そんな特別なタイプの席を何も言わずに出してきたわけで、それは説明が必要じゃないの?
こちらがこの席をくれって言ったんならまだしも、俺等はそんな事全然知らなかったし、
日本人だからって事で勝手に判断したのはそっちだろ、と。

なんて、刺殺事件は刃物を売った人間が悪いみたいなアフォ理論を振りかざしてみたら、
これがアテンドタイ人に結構効果があって、それまでは警備員がダメの一点張りで、
アテンドが私に諭すみたいな関係だったんですが、それ以降アテンドがこっち側につきました。
説明しなかったのは運営側の落ち度だから、あなた(警備員)はチケットを交換するように、
然るべき所に話を通し、協力しろ、という感じになってきました。
警備員はそれでだいぶ、こちらの言い分に理解を示し始めましたが、
それでもやっぱり責任問題になるので、既に売れたチケットの交換は出来ない、
と同じ所に戻ってしまいます。

それならばと、なぁ、あなたは警備員だろ、と。
いいよ?俺はこのままこの中に入って行って試合を観たって。受け入れますよ?
でもいいの?それで。問題になりますよ?
柏のサポーターは私達の顔を見てるし、ヘタすりゃ喧嘩になりますよ?
彼らが殴ってきたとして、そうなったら警備員としてのあなたの仕事柄、
チケットの変更とかよりも、よっぽど大きな責任問題に発展しますよ?
えぇ、いいですよ?全然。
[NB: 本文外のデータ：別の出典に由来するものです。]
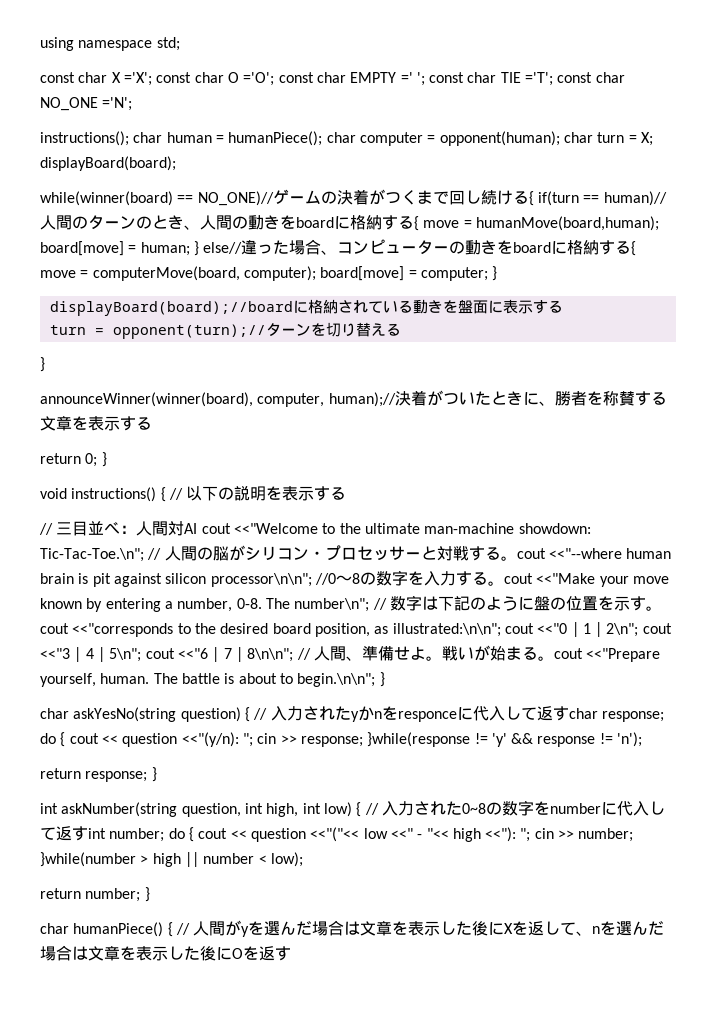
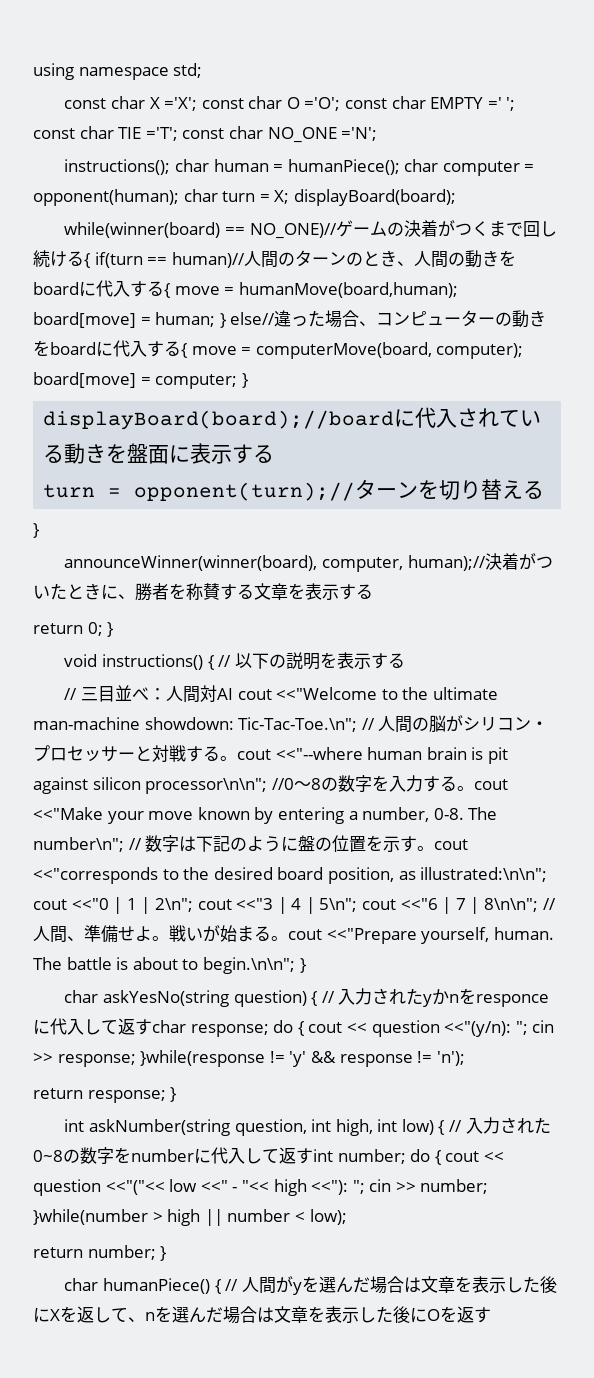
- while(winner(board) == NO_ONE)//ゲームの決着がつくまで回し続ける{ if(turn == human)//人間のターンのとき、人間の動きをboardに格納する{ move = humanMove(board,human); board[move] = human; } else//違った場合、コンピューターの動きをboardに格納する{ move = computerMove(board, computer); board[move] = computer; }
+ while(winner(board) == NO_ONE)//ゲームの決着がつくまで回し続ける{ if(turn == human)//人間のターンのとき、人間の動きをboardに代入する{ move = humanMove(board,human); board[move] = human; } else//違った場合、コンピューターの動きをboardに代入する{ move = computerMove(board, computer); board[move] = computer; }
- displayBoard(board);//boardに格納されている動きを盤面に表示する
+ displayBoard(board);//boardに代入されている動きを盤面に表示する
そんなにもあなたがダメだと言うなら受け入れますよ。
でもあなたにとってもっと面倒な事になるんじゃないですか?

と言ったら、さすがの思考停止中の彼も考え始めました。
ここぞとばかりたたみ掛けます。

あのですね、私達は別に問題を起こしたいわけじゃないんですよ。
あなたは私達に問題を起こさせたいんですか?
私達があなたの言うようにしたら、とても気分がすぐれない状態ですし、
それは柏のサポーターも同じです。
そして殴り合いになるかもしれない。
私達はそんな事をしたくは無くて、ただ問題無くスッキリ楽しみたいだけなんです。
つつがなく事を運びたいだけなんです。
それが私達だけではなく柏のサポーターにも、そしてあなた(警備員)の為でもあるんです。
どうしますか?私達を柏のサポーターの近くに座らせますか?

これでようやく山が動きました。警備員がゲートの向こうで当日券を売っている販売員に、
上司の連絡先を聞き連絡を取り、交渉してくれるようになりました。
その間同時進行で、仮にその当日券販売をしているテーブルに日本人がきて、
当日券を 3 枚以上求めてきたらその場で私達の分を売り、私達は改めて、
そこ以外のブロックの席を買い求める、という状態になりました。

結果 15 ~ 20 分くらい経ったでしょうか。連絡があり、要求が通った知らせを受けました。

私が代表して警備員と一緒に赴き、無事に代替のチケットを手にしました。
チケットを受け取り、警備員の彼に言いました。
「日本人だってブリーラムを応援してもいいわけでしょ?」
するとそこで強面の彼が初めて相好を崩し、「もちろんです。」と言います。
「これでやっとブリーラムを応援できるよ。」
そう言うと彼は、彼自身引っ掛かっていたであろう懸念が晴れた様な表情で笑いかけてきました。


すったもんだあった挙げ句、スタジアムに入った時にはもう試合が始まってました。

おかげで中立だったポジションも、柏を少しでもサポートする気も失せたので、
心置きなくブリーラムを応援する気持ちになりました。
100 % 全ブリーラム派で全力スタンスです。
結果、まさかのブリーラム 3 - 2 の勝利。
周りのタイ人とハイタッチしまくりで大盛り上がり。
全てはこの結果に繋がる課程だったと理解しました。

お陰様で行った甲斐があったと心底思う事ができました。

そういう意味では全ての登場人物とシチュエーションに感謝です。